EXERCISE DIRECTIONS: Using the entries that follow, write out the line containing "total quantity: 180 -> 186", the line containing "total: 8134.56 -> 7798.64", and every line between them, exactly and nothing else.

(Saved data entries)

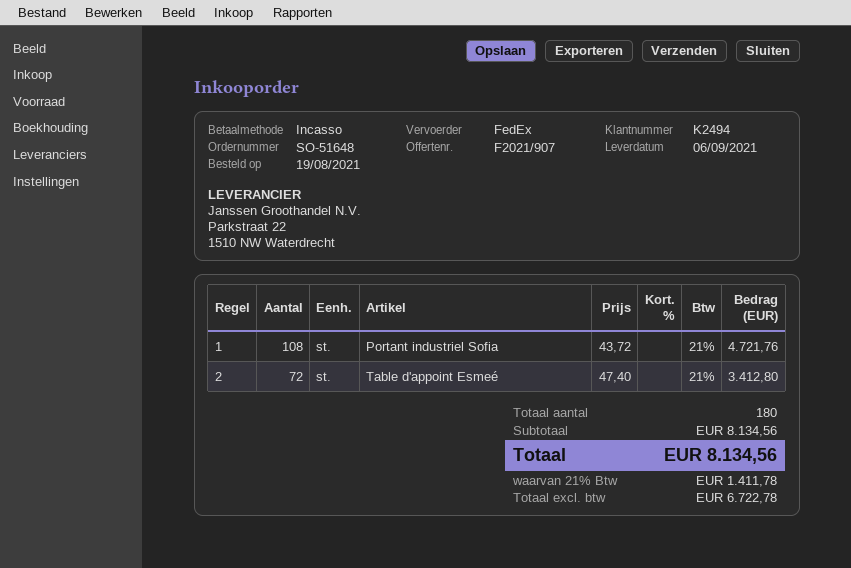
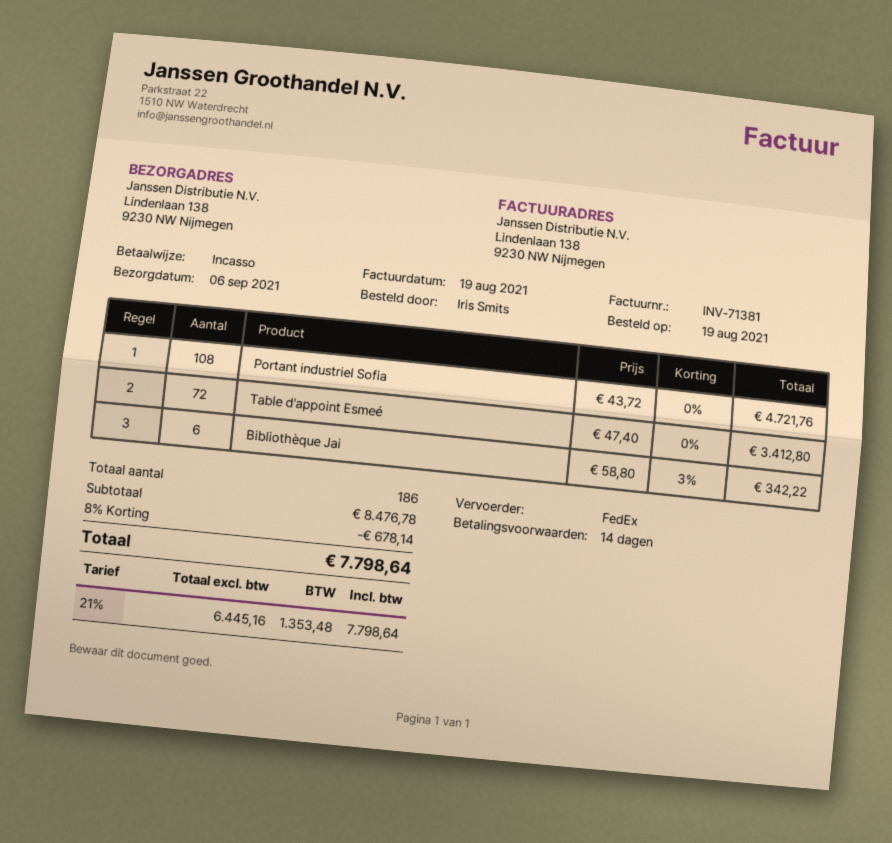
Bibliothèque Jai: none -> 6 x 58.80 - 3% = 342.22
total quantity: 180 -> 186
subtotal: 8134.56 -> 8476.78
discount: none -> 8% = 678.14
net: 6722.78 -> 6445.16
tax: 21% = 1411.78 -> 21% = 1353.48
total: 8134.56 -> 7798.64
---
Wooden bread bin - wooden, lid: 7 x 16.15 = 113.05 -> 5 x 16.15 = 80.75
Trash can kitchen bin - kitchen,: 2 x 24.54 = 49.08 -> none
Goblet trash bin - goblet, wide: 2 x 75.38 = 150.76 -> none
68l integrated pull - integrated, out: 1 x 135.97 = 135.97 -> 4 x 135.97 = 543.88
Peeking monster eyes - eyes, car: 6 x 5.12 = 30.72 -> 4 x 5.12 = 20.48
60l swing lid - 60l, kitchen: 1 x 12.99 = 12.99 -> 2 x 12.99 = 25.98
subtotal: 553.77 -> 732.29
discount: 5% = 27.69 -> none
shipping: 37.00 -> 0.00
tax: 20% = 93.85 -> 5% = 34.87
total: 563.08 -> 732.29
---
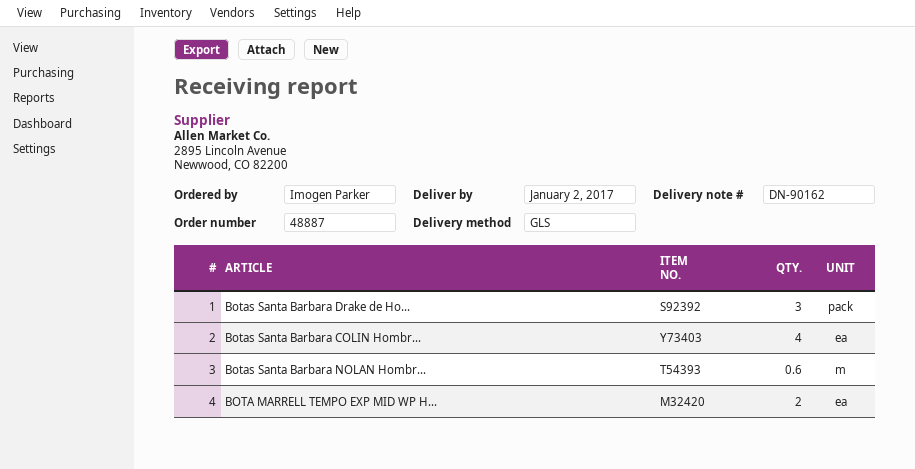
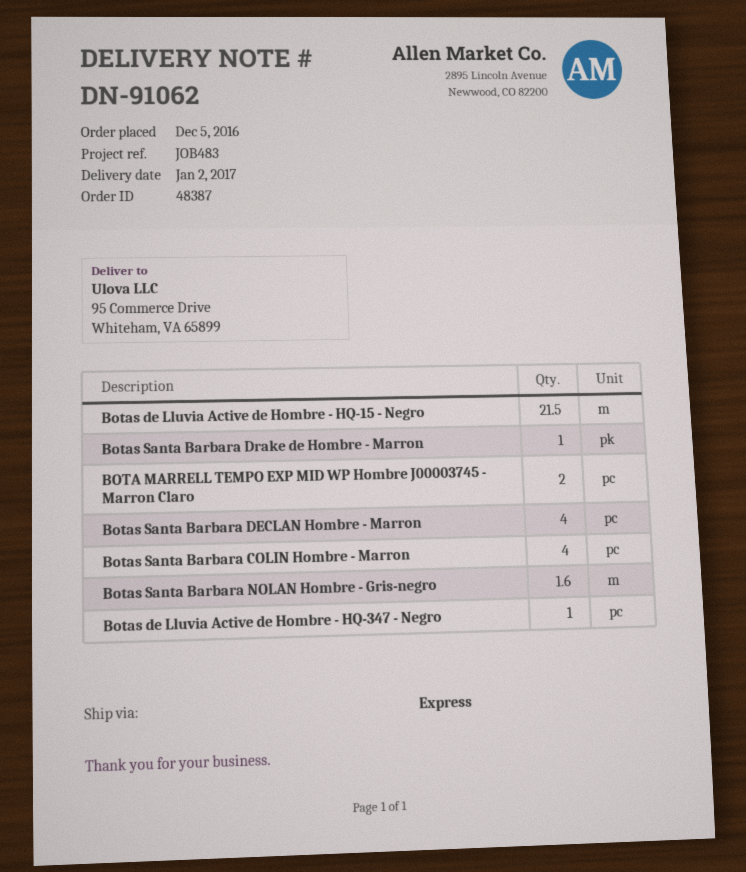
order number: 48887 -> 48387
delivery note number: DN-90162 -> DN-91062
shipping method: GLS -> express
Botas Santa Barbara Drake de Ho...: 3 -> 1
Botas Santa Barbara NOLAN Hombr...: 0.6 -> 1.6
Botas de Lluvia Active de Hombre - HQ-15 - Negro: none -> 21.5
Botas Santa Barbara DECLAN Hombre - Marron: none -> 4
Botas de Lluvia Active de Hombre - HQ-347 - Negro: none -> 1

EXERCISE RESPONSE:
total quantity: 180 -> 186
subtotal: 8134.56 -> 8476.78
discount: none -> 8% = 678.14
net: 6722.78 -> 6445.16
tax: 21% = 1411.78 -> 21% = 1353.48
total: 8134.56 -> 7798.64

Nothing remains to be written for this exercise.